3 Considerations When Implementing ePRO & Smart Devices in Clinical Trials
April 28, 2015
Becky Baggett, Senior Project Manager recently completed enrollment six weeks early on a phase 3 study using ePRO with a tablet.
Over the past 18 months, we’ve been working on a study that utilizes electronic patient reported outcomes (ePRO) on tablet devices for a large phase 3 pain study. We’ll share a number of considerations and recommendations for implementing ePRO on a smart device for a clinical study based on the challenges we’ve faced and the lessons we’ve learned. For our study, the devices were kept at the sites and subjects only entered data during study visits. For clinical trials using ePRO for diary data (where subjects take the devices home and enter data on their own) expect for things to get exponentially messier.
Depending on your phase of development and the type of data you are collecting, validation may be required. The first question you should ask is “what stage of development are you in?” If you are using ePRO for a pivotal trial or the data is likely to be used in a marketing application submission like an NDA, it is highly likely validation is necessary. On the other hand, if you are collecting data through ePRO for an early phase exploratory study, it may not be required. The second question you should ask is “will ePRO be used to record my primary endpoint?” If the answer is yes, it is likely that validation is necessary. If not, it may not be necessary depending on what data will be collected and how it will be used.
Our study was a pivotal study and we were using an ePRO system to collect our primary endpoint. One of the most important pieces of data we collected was pain as measured on a visual analog scale (VAS). In order to validate the scale, a group of individuals was selected that met the inclusion/exclusion criteria for the trial. The group then recorded results on the tablet and on a paper version for each questionnaire and assessment, and each participant was interviewed. We then compared the results from the tablets with the results from the paper and information collected in the participant interview to show that the questionnaires and assessments on the tablet were valid.
Keep in mind that validation costs are not typically included in bids from ePRO vendors. A third party vendor is often required, as was the case for our study, and the costs can be significant (>$50K).
Study Start-up and Site Issues
We had a number of issues with both the tablets and the ePRO software during study start-up. You may not know until site qualification visits if sites have Wi-Fi that is both readily available and reliable. Additionally, the firewalls at some sites created issues. We had several sites where we had to provide Wi-Fi hot spots in order to make the situation workable. Addressing these issues early in the SQV will get the problem solving conversation started. The hot spots can get expensive, so this is a good point to ask about during feasibility surveys so that you can account for it in your upfront budgeting. Make sure that sites have a place to store and charge the devices. It is important to keep devices plugged in to ensure sufficient battery life when they are needed and to prevent loss of data if the battery runs out prior to sending data to the server.
Training is critical for the study team, site staff, and investigators. For the study team, we recommend purchasing an additional device and allowing study team members to go through a hands-on mock set-up. This will aid them when it comes to site training and training during the investigator meeting. Make sure everyone is comfortable with using the tablet, accessories that come with it like a stylus, and the software. It is important that both site staff and investigators understand the rules when it comes to use of usernames and passwords. We had an issue with a site where it came to our attention that site staff were sharing passwords. For audit trail and compliance purposes, it is important that each team member has and uses their own password.

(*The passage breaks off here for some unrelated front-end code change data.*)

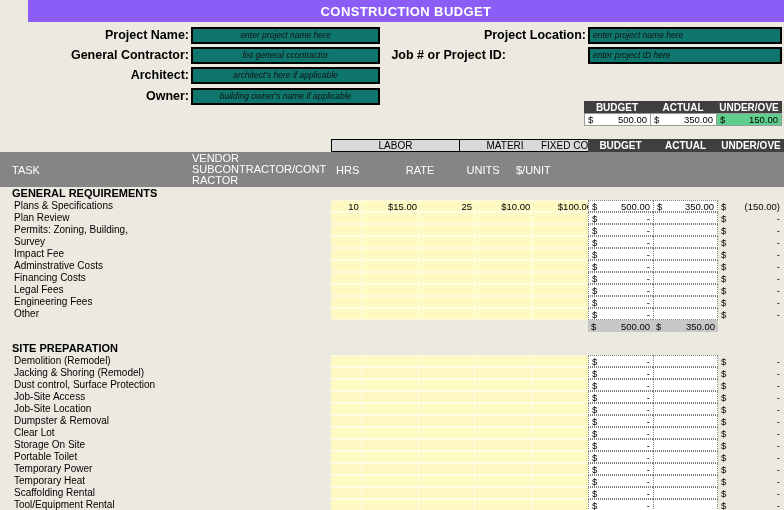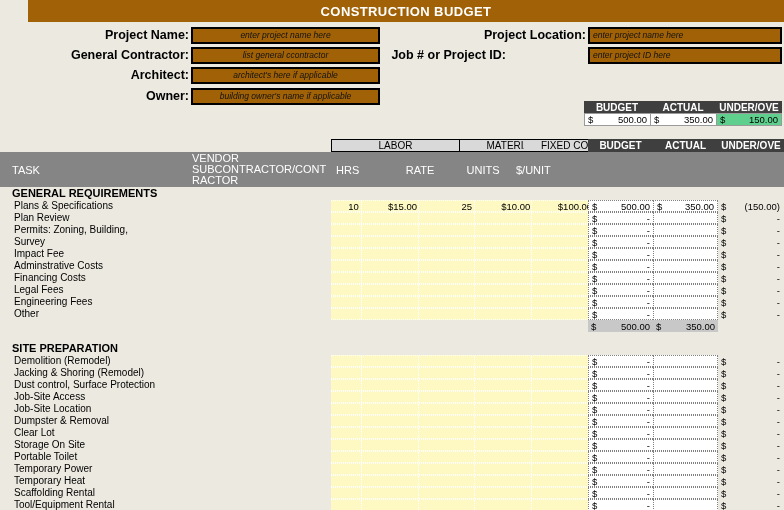--- a/index.html
+++ b/index.html
@@ -20,7 +20,7 @@
   .titlebar {
     position: absolute; left: 28px; top: 0;
     width: 756px; height: 22px;
-    background: #a16207;
+    background: #8b5cf6;
     color: #ffffff;
     font-weight: bold;
     font-size: 13px;

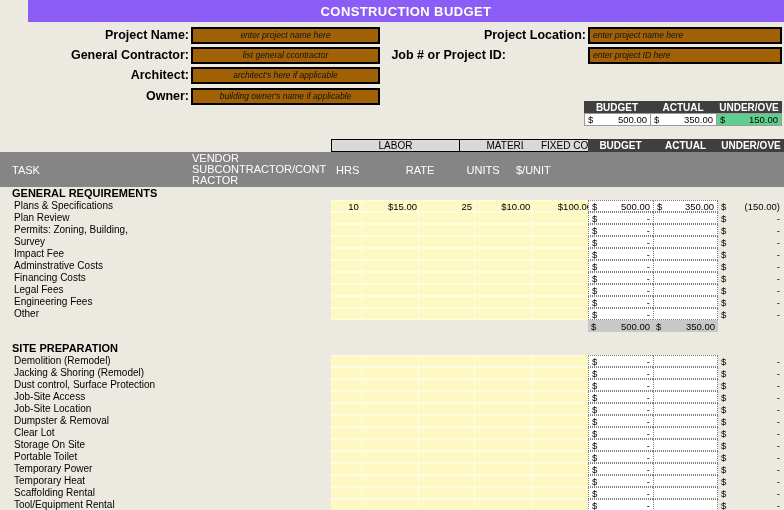--- a/index.html
+++ b/index.html
@@ -42,7 +42,7 @@
   }
   .finput {
     border: 2px solid #000;
-    background: #a16207;
+    background: #0f766e;
     height: 17px;
     font-size: 8.5px;
     font-style: italic;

You will need a paper back-up system in case something goes wrong with the system or device. Keep in mind that your paper system needs to be identical to your ePRO system. In our case, that meant having paper copies of each assessment available in the site operations manual. If other language options are available on the tablet, paper backups need to be available in each of those languages as well. You will also need a method to enter data into the ePRO system. In our case this wasn’t straightforward, so it is worthwhile to work out that process in advance. While all of our sites were amenable to using the tablets and many had used them before, they were quick to go to the paper back-up if something went wrong with the tablet. Be clear during training under what conditions sites should utilize the paper back-ups.
Is ePRO a good choice for your study?
In our case, despite all of the challenges we still believe it was. The quality of the data is often better, there are economies of scale, and the duration and scope of the study warranted it. However, if you have a small study or a small number of assessments, the time and cost of implementing ePRO may not be worth it. It is likely that in those instances you can implement a paper-based system faster and cheaper.